### Input records
┌──

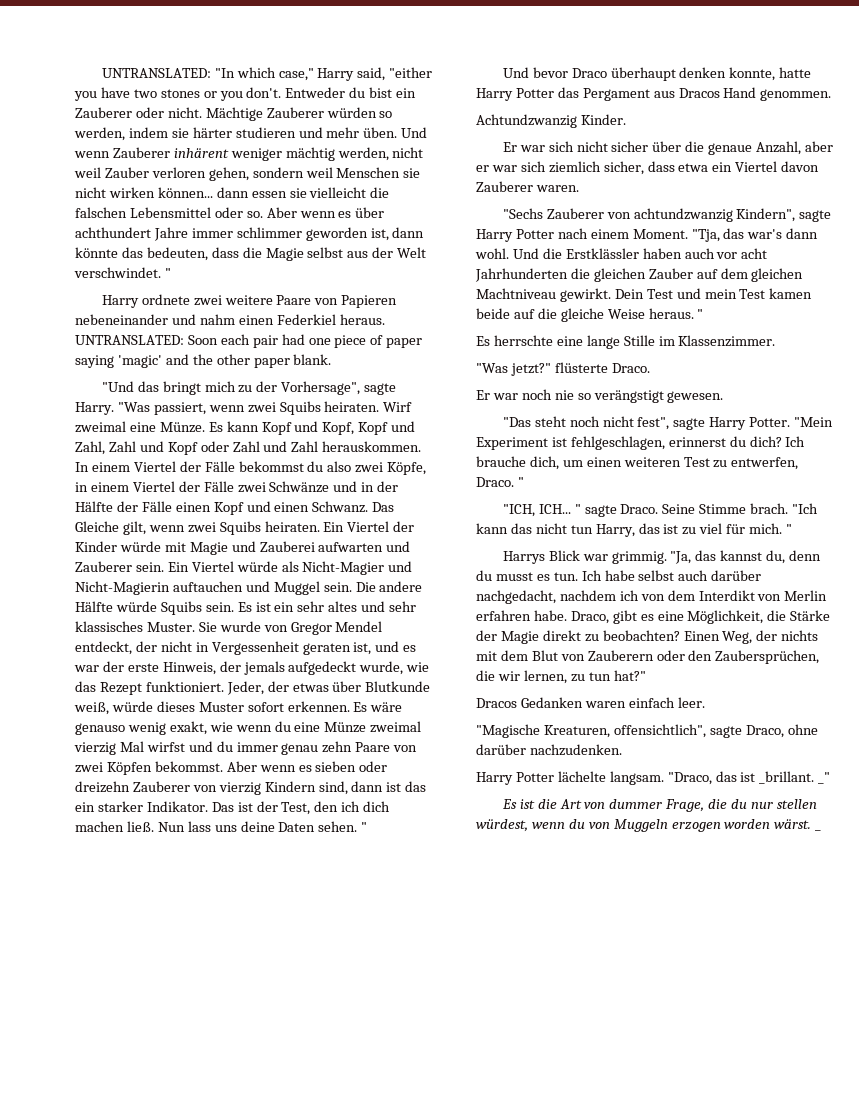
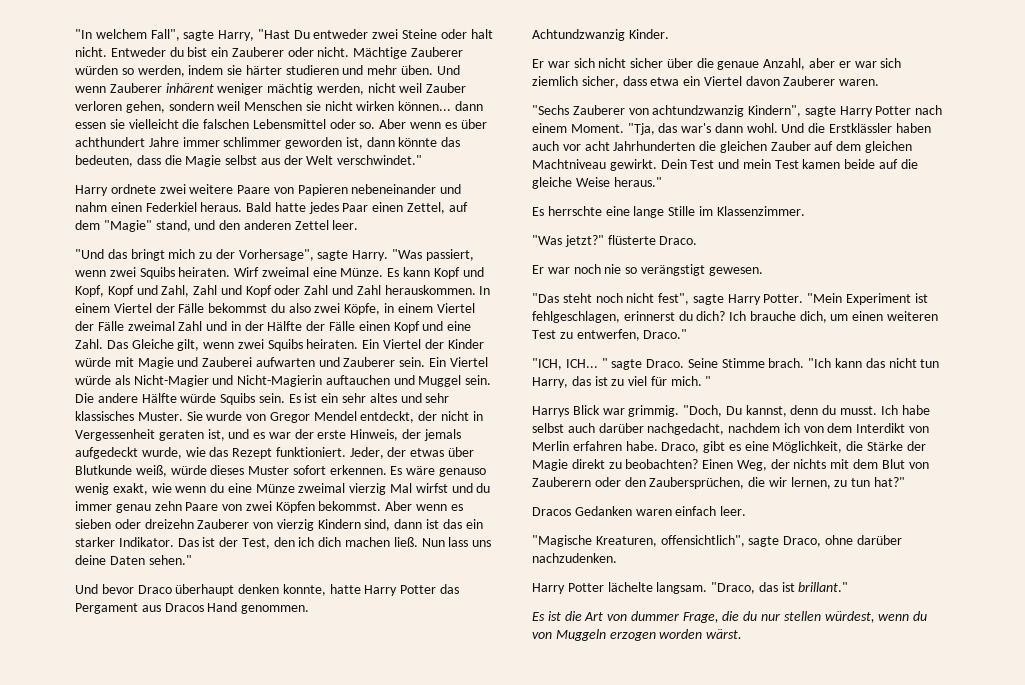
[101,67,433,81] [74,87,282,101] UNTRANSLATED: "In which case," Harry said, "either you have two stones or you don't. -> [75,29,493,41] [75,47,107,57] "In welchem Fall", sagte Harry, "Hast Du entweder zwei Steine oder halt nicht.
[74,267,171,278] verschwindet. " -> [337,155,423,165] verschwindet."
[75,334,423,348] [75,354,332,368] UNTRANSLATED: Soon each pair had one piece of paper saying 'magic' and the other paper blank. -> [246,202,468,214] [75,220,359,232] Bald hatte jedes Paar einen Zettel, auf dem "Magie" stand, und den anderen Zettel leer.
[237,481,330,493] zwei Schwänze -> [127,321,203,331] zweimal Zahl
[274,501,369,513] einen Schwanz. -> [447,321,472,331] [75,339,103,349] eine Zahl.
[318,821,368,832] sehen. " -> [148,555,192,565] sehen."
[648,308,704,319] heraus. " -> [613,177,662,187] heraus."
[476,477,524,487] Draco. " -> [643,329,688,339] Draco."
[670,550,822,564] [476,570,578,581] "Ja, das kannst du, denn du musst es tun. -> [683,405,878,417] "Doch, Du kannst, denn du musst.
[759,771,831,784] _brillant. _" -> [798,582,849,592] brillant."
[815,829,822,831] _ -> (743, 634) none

└──

### Task item
Scan the records above for the string "Zahl", then copy each line where it turns up.

### Answer box
[237,481,330,493] zwei Schwänze -> [127,321,203,331] zweimal Zahl
[274,501,369,513] einen Schwanz. -> [447,321,472,331] [75,339,103,349] eine Zahl.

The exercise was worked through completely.